I agree on all points. But as DHS and others have said, I know HS has issues with the way Powdr operates, and hey, that's fine, everyone is entitled to their own opinions. If someone else had asked this question I wouldn't have had the hunch on baiting that I have here. 

Like others have said, it's probably too early for an intelligible answer on the plans for the spring, particularly given the type of season we have had so far, and on top of that I can't imagine what answer might be given that would lead HS to say, "Sounds perfect!". :lol: 

Anyway - as long as it's kept civil in here we can keep the thread open. I'll take your word for it, HS. I value the industry representation in AlpineZone a lot, from resorts across the northeast, and that doesn't mean we don't ask tough questions (the AZ Challenge usually has some very difficult questions) - but they are aggregated and filtered in a way that can be responded to in a controlled manner. If there were threads springing up all the time baiting all the industry reps, you can bet they would disappear from the site. 

Internet forums... when it comes to stuff like this ... you can never make everyone happy.


----------



## gmcunni (Feb 22, 2012)

andyzee said:


> If it was a spring pass, I would agree with HS. But this is a four day  pass. This attempt = FAIL



isn't that telling in of itself?  they've abandoned the spring pass and just offer discounted days.. no hope of a late spring @ K???


----------



## drjeff (Feb 22, 2012)

andyzee said:


> If it was a spring pass, I would agree with HS. But this is a four day  pass. This attempt = FAIL



Maybe for what you might be looking for AZ, it could be viewed as a FAIL,  but for someone like myself (or a season passholder to another mountain that usually closes in early April) this has some potential.

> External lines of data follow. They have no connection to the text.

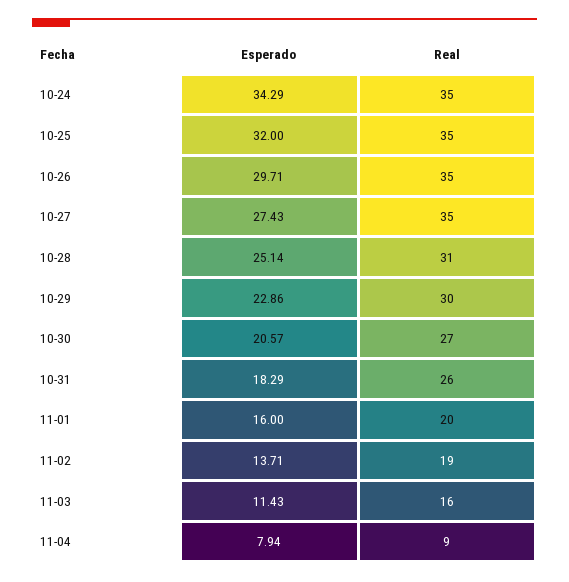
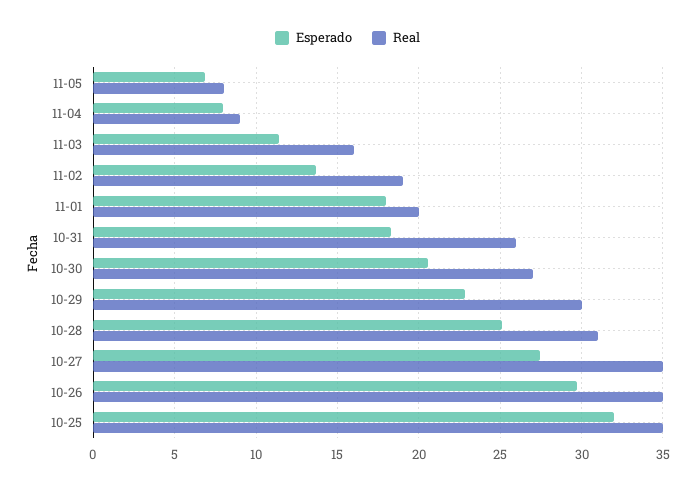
Esperado, 10-24: 34.29 -> none
Real, 10-24: 35 -> none
Esperado, 11-01: 16 -> 18
Esperado, 11-05: none -> 7
Real, 11-05: none -> 8

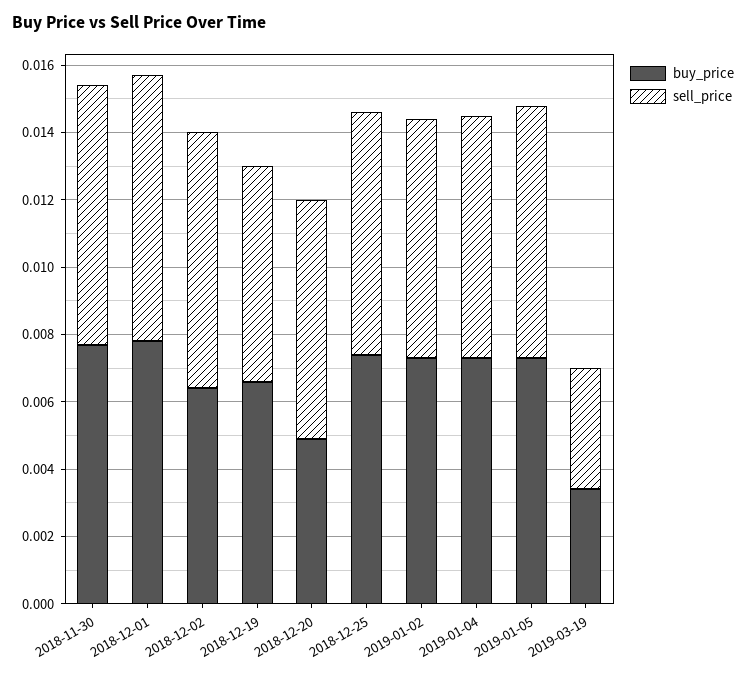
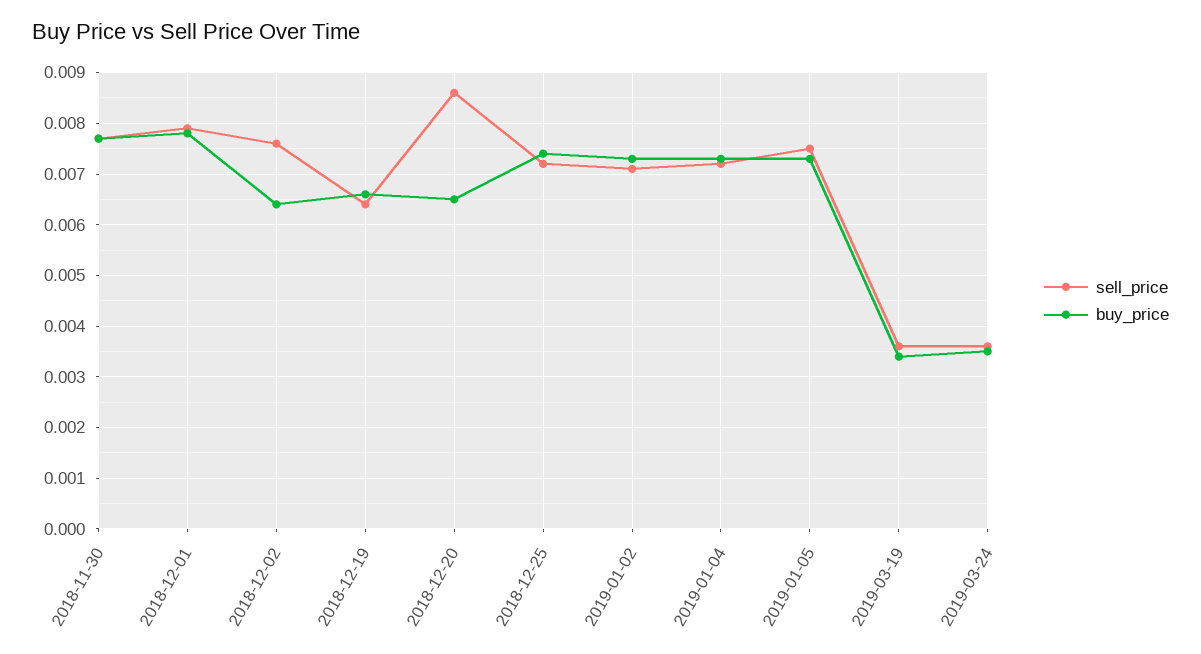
buy_price, 2018-12-20: 0.005 -> 0.0065
sell_price, 2018-12-20: 0.007 -> 0.0085
sell_price, 2019-03-24: none -> 0.0035
buy_price, 2019-03-24: none -> 0.0035

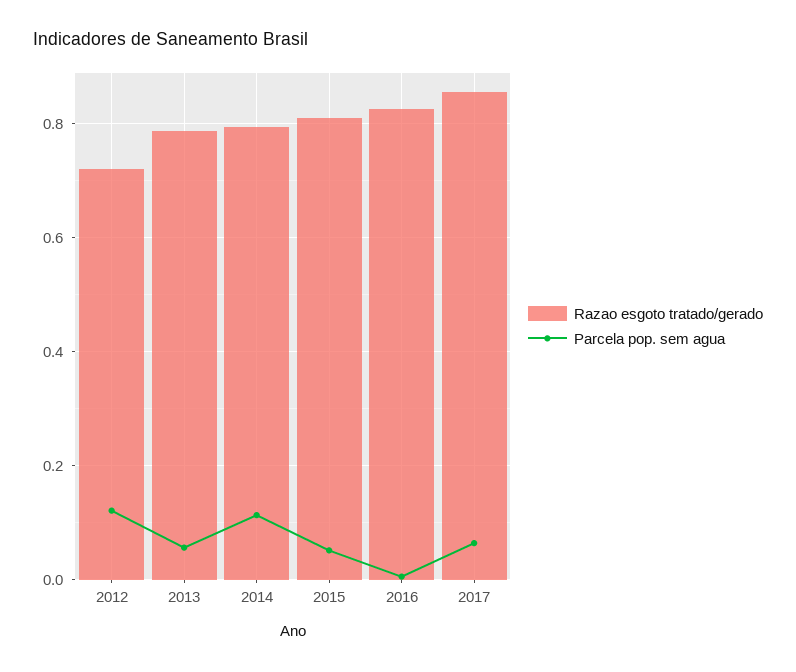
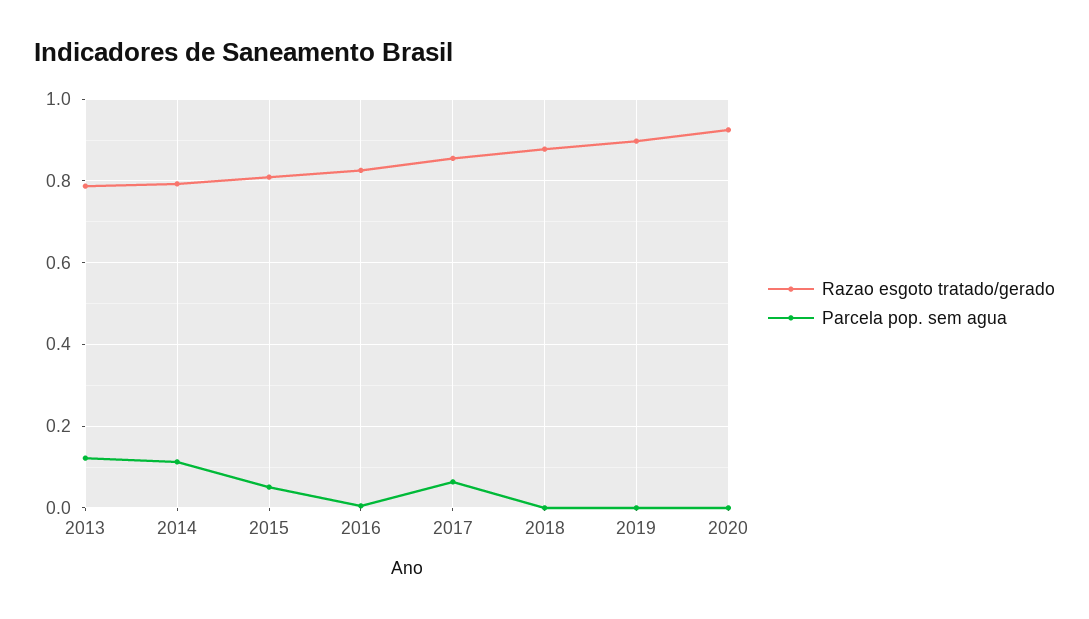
Razao esgoto tratado/gerado, 2012: 0.72 -> none
Parcela pop. sem agua, 2012: 0.12 -> none
Parcela pop. sem agua, 2013: 0.06 -> 0.12
Razao esgoto tratado/gerado, 2018: none -> 0.88
Parcela pop. sem agua, 2018: none -> 0
Razao esgoto tratado/gerado, 2019: none -> 0.9
Parcela pop. sem agua, 2019: none -> 0
Razao esgoto tratado/gerado, 2020: none -> 0.92
Parcela pop. sem agua, 2020: none -> 0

Us Mount Snow regulars have been told that weather permitting, they'll spin the lifts through Easter (April 8th this year) and then after that operations would be based on the old "snow and business conditions permitting" plan.  If March doesn't deliver with some decent snowfall, this is an option that I might have to think about, especially after I head up to K in a few weeks so my kids can race in the Mountain Dew Vertical Challenge qualifier and see what the snow situation is like there 1st hand.

If K came out and said something to the extent of "as of now, weather permitting we plan on operating daily through ?? and then after that based on snow and business levels on weekends" that would really tempt me to plop down the VISA card and buy a few for the family


----------



## TheBEast (Feb 22, 2012)




----------



## drjeff (Feb 22, 2012)

gmcunni said:


> isn't that telling in of itself?  they've abandoned the spring pass and just offer discounted days.. no hope of a late spring @ K???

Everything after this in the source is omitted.